Prompt: Find the line containing "12 Days Ago". Reproduce it and every line after it up to the end of the records, exactly as written.

== Given data

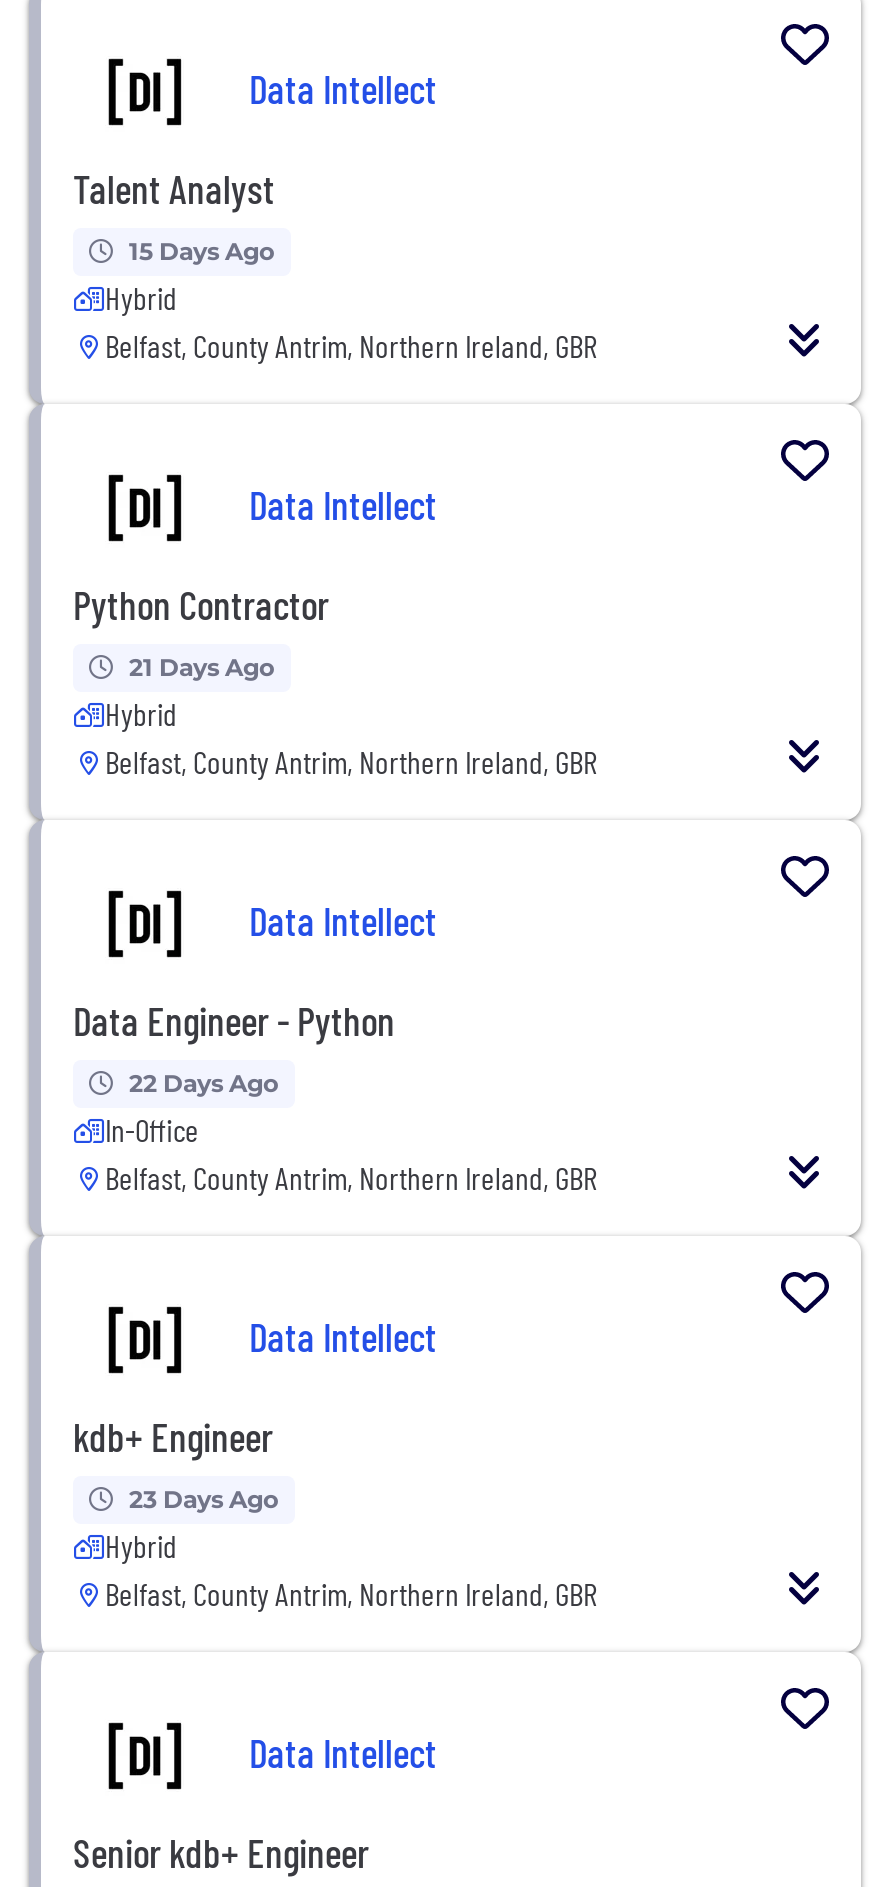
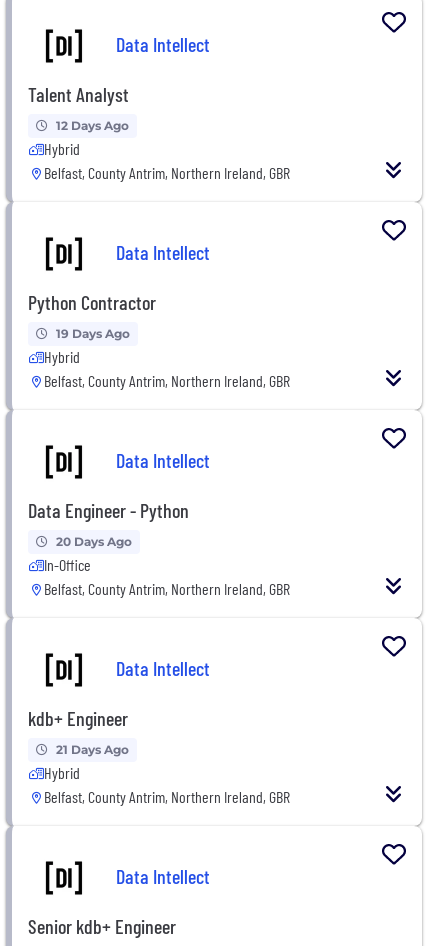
- 15 Days Ago
+ 12 Days Ago

- 21 Days Ago
+ 19 Days Ago

- 22 Days Ago
+ 20 Days Ago

- 23 Days Ago
+ 21 Days Ago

====

Solution to the exercise:
+ 12 Days Ago

- 21 Days Ago
+ 19 Days Ago

- 22 Days Ago
+ 20 Days Ago

- 23 Days Ago
+ 21 Days Ago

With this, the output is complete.